Required work: Transcribe only the lines of the listing below from the one holding "- filename space, a" through the one holding "daemon video: https://youtu.be/o2sYe3K7PXU", inclusive, without any change.

Available data:

☆ ☆ ☆ ☆ ☆

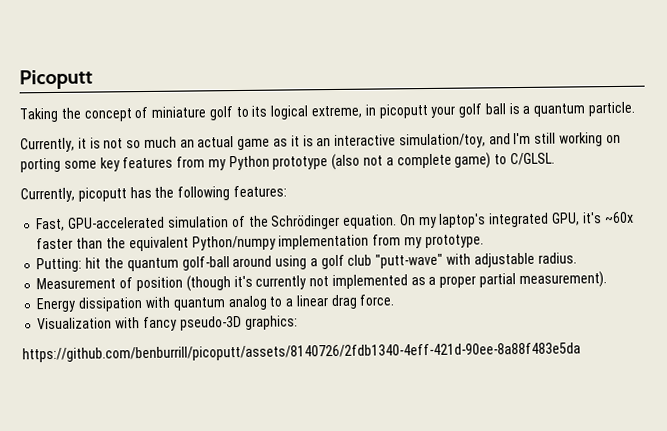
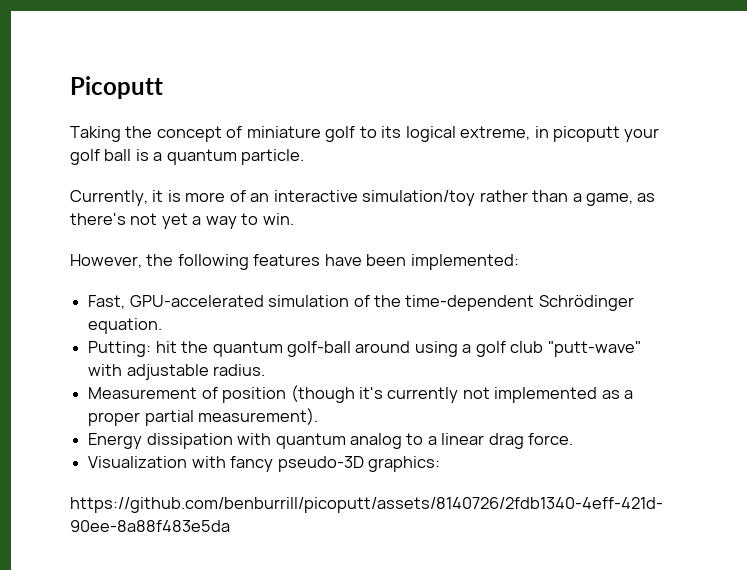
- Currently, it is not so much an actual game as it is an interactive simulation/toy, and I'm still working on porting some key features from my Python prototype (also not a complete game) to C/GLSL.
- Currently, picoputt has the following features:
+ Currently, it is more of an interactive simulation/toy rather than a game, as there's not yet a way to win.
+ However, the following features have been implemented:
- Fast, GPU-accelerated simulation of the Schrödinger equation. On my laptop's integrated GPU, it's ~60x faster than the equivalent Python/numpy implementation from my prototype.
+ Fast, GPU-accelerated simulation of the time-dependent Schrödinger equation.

☆ ☆ ☆ ☆ ☆

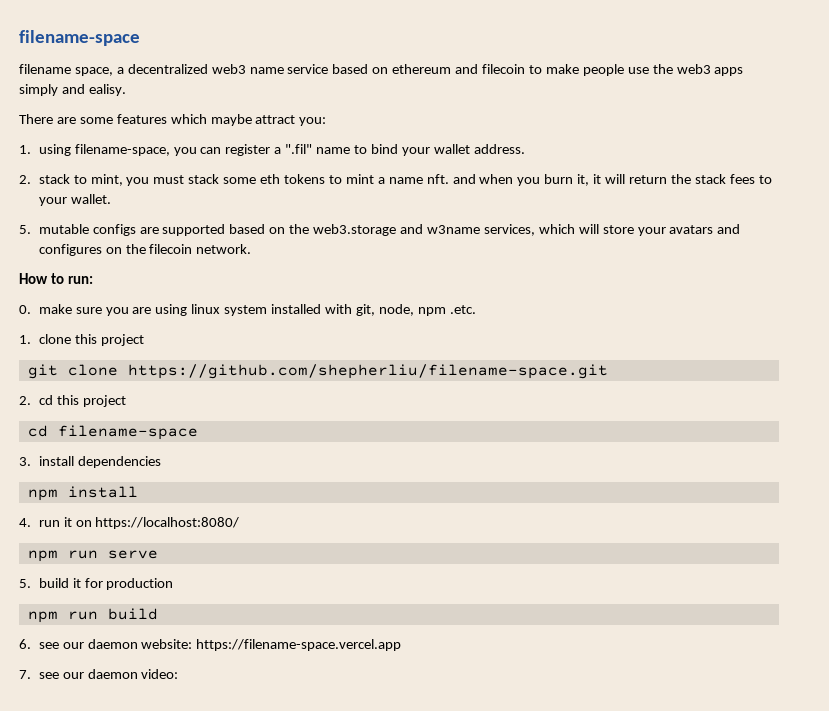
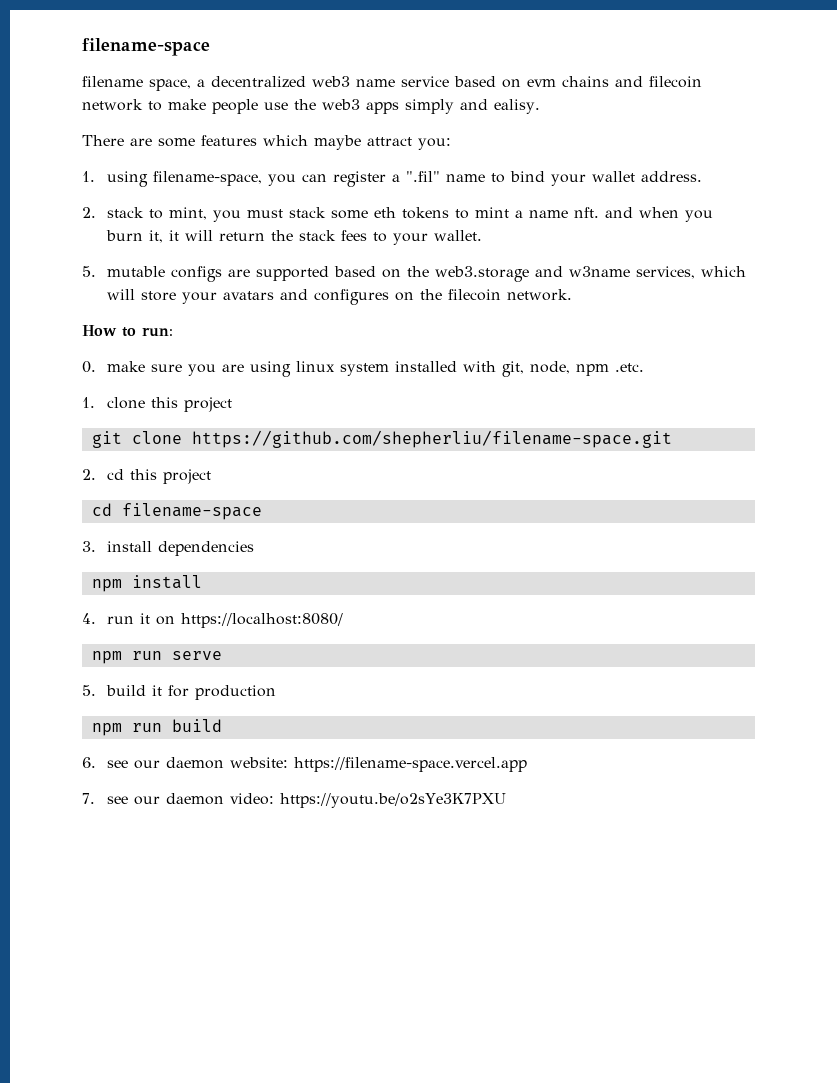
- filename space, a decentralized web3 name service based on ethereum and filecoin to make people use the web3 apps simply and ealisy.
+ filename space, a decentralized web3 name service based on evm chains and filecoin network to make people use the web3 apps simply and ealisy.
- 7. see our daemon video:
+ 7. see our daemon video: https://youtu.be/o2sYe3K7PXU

☆ ☆ ☆ ☆ ☆

Output of the exercise:
- filename space, a decentralized web3 name service based on ethereum and filecoin to make people use the web3 apps simply and ealisy.
+ filename space, a decentralized web3 name service based on evm chains and filecoin network to make people use the web3 apps simply and ealisy.
- 7. see our daemon video:
+ 7. see our daemon video: https://youtu.be/o2sYe3K7PXU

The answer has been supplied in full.